- **ASSIGNED TASK**:
Copy out exactly the stretch of the listing below that begins at the line containing "- ☐ 7. Optimize" and ends at the line containing "- HootzMcToke for creating NoitaSaveTool.cmd which most", and copy nothing outside it.

◆ ◆ ◆

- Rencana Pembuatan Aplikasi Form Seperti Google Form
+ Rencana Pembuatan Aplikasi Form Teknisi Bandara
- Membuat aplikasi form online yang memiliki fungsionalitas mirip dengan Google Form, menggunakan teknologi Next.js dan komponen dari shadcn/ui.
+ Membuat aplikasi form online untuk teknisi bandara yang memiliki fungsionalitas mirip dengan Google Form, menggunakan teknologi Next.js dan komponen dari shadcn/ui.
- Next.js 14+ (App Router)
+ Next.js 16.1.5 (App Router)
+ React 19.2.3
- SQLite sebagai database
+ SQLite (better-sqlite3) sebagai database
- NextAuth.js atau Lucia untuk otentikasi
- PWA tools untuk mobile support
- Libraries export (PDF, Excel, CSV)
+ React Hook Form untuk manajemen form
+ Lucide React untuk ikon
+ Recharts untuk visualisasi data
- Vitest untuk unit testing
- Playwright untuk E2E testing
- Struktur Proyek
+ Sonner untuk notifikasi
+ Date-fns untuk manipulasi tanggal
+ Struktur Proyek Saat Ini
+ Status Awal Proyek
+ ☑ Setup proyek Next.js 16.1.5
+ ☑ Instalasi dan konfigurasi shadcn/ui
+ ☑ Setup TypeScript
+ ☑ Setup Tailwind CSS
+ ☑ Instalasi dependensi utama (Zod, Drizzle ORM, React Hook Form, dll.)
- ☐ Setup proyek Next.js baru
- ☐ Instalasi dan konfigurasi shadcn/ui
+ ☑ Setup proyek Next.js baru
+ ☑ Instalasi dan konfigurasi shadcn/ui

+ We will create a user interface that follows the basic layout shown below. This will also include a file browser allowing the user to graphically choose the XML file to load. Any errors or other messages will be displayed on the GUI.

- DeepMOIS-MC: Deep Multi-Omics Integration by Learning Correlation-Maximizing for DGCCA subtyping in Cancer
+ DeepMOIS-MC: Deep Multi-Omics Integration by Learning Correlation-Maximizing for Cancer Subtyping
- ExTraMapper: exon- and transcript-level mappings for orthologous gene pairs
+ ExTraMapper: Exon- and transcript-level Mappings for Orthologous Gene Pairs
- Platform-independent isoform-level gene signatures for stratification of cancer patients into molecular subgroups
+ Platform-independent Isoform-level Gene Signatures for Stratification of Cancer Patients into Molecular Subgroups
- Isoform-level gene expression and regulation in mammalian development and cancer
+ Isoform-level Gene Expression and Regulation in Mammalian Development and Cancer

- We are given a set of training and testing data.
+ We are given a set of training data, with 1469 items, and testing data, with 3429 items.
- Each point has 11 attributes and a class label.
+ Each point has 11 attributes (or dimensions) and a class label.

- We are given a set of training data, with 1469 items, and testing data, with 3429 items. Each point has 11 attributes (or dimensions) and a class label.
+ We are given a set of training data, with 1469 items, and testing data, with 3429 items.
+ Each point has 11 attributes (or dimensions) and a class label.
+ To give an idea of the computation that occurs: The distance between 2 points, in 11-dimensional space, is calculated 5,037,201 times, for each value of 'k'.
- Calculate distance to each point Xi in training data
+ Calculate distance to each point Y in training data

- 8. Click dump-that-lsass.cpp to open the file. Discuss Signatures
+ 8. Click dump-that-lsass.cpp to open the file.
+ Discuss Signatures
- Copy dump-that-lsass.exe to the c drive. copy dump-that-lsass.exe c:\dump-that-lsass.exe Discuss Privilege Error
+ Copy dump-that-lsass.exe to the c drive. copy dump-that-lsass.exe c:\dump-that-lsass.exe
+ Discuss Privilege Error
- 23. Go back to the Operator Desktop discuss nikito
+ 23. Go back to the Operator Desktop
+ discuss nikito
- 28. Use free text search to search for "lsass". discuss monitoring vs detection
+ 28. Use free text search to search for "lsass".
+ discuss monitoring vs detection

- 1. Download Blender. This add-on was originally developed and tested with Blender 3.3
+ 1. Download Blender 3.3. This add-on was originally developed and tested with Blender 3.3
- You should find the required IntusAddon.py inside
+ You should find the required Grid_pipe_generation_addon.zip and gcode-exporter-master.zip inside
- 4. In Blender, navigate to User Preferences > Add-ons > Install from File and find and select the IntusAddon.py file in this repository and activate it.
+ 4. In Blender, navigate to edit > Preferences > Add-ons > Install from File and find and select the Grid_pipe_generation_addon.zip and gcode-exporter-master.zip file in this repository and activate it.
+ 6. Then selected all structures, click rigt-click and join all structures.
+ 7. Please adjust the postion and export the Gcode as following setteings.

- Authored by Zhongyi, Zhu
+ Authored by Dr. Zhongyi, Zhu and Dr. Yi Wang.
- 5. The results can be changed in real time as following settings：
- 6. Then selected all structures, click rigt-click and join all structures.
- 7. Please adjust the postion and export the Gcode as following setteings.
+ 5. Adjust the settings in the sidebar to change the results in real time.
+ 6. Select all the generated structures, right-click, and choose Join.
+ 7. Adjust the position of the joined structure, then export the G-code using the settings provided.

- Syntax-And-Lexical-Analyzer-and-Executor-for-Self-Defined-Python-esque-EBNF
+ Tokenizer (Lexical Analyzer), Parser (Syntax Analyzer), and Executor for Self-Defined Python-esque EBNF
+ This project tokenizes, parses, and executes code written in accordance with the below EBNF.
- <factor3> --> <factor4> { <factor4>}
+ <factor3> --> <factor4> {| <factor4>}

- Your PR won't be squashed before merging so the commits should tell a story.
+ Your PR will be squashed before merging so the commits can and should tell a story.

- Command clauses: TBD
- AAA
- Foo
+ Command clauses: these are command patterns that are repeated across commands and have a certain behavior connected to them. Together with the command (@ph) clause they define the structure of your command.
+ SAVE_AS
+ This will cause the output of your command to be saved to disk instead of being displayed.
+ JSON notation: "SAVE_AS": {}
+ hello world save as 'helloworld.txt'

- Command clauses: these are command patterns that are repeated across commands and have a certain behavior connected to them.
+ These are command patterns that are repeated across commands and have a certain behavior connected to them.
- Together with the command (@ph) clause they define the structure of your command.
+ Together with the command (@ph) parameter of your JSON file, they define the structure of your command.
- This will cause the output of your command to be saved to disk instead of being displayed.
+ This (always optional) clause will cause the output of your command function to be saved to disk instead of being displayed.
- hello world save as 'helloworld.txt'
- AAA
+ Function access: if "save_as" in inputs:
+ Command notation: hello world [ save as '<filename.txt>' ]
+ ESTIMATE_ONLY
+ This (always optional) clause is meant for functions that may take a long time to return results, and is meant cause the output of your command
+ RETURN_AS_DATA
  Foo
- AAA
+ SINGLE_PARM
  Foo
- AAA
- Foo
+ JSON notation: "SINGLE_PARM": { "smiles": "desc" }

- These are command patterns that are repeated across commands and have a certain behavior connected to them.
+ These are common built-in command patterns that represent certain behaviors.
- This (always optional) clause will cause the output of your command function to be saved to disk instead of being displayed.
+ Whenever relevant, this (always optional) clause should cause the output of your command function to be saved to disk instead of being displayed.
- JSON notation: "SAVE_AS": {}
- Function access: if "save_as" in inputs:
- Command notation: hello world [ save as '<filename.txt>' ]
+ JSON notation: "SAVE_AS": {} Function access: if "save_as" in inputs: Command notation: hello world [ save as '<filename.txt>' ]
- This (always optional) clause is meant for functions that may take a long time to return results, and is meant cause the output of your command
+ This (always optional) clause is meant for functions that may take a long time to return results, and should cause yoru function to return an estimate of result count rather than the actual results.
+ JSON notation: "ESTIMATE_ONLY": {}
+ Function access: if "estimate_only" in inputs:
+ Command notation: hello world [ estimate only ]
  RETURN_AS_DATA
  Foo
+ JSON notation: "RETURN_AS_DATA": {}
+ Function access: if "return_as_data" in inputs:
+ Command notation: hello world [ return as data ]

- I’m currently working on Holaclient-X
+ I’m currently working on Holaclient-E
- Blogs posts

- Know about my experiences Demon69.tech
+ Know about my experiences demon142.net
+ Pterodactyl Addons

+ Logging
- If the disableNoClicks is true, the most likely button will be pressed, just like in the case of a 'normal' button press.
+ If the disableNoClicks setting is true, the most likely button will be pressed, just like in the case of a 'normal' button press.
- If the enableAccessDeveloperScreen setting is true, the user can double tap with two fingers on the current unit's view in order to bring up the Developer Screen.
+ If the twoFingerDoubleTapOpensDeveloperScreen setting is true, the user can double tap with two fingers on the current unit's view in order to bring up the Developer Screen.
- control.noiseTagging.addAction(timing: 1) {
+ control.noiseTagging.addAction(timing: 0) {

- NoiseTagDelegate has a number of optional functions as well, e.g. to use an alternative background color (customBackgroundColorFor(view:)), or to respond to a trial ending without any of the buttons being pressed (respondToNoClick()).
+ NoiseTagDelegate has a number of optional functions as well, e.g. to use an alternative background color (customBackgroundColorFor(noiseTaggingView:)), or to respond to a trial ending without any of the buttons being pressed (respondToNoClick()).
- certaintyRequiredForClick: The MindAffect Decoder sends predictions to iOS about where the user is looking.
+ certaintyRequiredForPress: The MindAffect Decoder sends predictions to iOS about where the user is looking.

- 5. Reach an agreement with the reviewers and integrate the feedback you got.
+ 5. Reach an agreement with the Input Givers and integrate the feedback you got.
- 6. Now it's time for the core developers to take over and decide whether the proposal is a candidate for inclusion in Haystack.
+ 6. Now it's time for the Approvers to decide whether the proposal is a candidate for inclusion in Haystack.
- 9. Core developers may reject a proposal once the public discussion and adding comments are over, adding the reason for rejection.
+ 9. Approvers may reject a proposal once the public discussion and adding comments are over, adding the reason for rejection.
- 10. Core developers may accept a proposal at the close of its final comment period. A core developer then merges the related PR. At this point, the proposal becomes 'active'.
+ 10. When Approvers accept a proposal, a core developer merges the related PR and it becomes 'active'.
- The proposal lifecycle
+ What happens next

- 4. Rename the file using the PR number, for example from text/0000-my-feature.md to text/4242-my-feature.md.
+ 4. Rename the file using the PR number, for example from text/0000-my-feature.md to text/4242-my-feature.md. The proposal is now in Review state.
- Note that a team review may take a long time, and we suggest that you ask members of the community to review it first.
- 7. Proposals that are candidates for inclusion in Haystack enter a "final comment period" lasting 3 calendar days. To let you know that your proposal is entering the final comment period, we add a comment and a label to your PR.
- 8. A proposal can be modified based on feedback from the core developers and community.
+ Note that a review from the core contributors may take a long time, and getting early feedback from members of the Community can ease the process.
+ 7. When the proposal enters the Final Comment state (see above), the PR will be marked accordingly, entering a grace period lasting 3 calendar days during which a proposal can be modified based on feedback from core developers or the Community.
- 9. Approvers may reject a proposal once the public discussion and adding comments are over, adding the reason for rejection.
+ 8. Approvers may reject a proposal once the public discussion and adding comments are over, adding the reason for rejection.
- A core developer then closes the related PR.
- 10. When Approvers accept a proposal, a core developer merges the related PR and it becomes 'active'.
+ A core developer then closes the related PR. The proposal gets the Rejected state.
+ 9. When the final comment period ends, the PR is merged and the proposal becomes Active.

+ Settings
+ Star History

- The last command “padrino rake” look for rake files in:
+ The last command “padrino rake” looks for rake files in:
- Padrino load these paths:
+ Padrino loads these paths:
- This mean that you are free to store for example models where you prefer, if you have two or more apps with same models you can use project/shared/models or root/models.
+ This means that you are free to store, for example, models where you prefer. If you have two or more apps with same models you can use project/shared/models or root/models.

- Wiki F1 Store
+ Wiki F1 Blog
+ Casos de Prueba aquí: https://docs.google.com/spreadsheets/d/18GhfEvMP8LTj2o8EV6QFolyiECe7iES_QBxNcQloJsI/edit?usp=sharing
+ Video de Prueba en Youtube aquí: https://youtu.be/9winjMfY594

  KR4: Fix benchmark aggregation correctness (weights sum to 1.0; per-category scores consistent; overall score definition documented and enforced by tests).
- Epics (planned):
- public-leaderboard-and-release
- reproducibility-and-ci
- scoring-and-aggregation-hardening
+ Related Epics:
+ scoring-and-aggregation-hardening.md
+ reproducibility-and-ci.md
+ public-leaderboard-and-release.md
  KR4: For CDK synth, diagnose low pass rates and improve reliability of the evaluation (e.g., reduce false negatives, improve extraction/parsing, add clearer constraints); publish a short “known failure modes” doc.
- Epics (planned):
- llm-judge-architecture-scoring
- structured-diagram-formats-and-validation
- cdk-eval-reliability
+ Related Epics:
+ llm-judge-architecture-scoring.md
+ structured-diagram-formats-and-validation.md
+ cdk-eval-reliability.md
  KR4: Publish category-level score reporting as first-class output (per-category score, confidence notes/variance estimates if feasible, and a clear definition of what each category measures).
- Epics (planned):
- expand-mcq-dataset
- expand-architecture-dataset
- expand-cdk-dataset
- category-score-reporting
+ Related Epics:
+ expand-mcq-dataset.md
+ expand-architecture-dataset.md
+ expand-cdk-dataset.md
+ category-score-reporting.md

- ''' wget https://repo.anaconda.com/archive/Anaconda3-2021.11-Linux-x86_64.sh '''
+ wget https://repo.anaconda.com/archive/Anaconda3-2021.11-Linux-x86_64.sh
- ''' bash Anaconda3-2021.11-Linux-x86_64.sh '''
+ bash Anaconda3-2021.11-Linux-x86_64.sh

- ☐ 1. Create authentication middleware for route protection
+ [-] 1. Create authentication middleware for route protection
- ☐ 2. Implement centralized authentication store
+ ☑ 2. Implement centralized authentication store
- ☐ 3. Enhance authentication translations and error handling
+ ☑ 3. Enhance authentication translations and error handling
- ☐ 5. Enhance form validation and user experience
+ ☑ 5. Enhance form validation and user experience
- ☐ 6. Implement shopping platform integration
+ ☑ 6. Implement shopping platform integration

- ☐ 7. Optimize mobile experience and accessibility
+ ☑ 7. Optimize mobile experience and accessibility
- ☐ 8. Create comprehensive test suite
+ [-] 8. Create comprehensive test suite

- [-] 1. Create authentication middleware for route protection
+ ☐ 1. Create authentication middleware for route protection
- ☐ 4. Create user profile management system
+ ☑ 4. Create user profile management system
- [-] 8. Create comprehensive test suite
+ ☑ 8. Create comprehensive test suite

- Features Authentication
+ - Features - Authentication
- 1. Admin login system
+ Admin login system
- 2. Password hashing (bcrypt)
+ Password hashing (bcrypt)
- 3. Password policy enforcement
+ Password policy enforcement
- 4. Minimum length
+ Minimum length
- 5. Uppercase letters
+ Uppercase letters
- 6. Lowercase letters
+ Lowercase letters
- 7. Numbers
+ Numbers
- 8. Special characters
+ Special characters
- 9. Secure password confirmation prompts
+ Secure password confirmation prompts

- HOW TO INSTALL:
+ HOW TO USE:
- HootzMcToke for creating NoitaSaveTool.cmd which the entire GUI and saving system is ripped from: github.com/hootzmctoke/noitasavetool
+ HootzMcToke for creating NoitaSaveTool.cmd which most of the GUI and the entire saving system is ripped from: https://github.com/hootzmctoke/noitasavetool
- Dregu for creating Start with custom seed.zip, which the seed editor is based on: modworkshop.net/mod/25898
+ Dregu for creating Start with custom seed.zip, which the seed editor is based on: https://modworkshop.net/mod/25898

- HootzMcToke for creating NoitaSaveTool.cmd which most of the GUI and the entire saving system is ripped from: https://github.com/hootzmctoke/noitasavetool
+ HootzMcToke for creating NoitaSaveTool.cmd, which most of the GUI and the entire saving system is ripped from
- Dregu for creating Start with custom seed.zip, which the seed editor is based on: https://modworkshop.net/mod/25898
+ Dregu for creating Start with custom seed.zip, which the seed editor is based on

◆ ◆ ◆

- **RESULT BELOW**:
- ☐ 7. Optimize mobile experience and accessibility
+ ☑ 7. Optimize mobile experience and accessibility
- ☐ 8. Create comprehensive test suite
+ [-] 8. Create comprehensive test suite

- [-] 1. Create authentication middleware for route protection
+ ☐ 1. Create authentication middleware for route protection
- ☐ 4. Create user profile management system
+ ☑ 4. Create user profile management system
- [-] 8. Create comprehensive test suite
+ ☑ 8. Create comprehensive test suite

- Features Authentication
+ - Features - Authentication
- 1. Admin login system
+ Admin login system
- 2. Password hashing (bcrypt)
+ Password hashing (bcrypt)
- 3. Password policy enforcement
+ Password policy enforcement
- 4. Minimum length
+ Minimum length
- 5. Uppercase letters
+ Uppercase letters
- 6. Lowercase letters
+ Lowercase letters
- 7. Numbers
+ Numbers
- 8. Special characters
+ Special characters
- 9. Secure password confirmation prompts
+ Secure password confirmation prompts

- HOW TO INSTALL:
+ HOW TO USE:
- HootzMcToke for creating NoitaSaveTool.cmd which the entire GUI and saving system is ripped from: github.com/hootzmctoke/noitasavetool
+ HootzMcToke for creating NoitaSaveTool.cmd which most of the GUI and the entire saving system is ripped from: https://github.com/hootzmctoke/noitasavetool
- Dregu for creating Start with custom seed.zip, which the seed editor is based on: modworkshop.net/mod/25898
+ Dregu for creating Start with custom seed.zip, which the seed editor is based on: https://modworkshop.net/mod/25898

- HootzMcToke for creating NoitaSaveTool.cmd which most of the GUI and the entire saving system is ripped from: https://github.com/hootzmctoke/noitasavetool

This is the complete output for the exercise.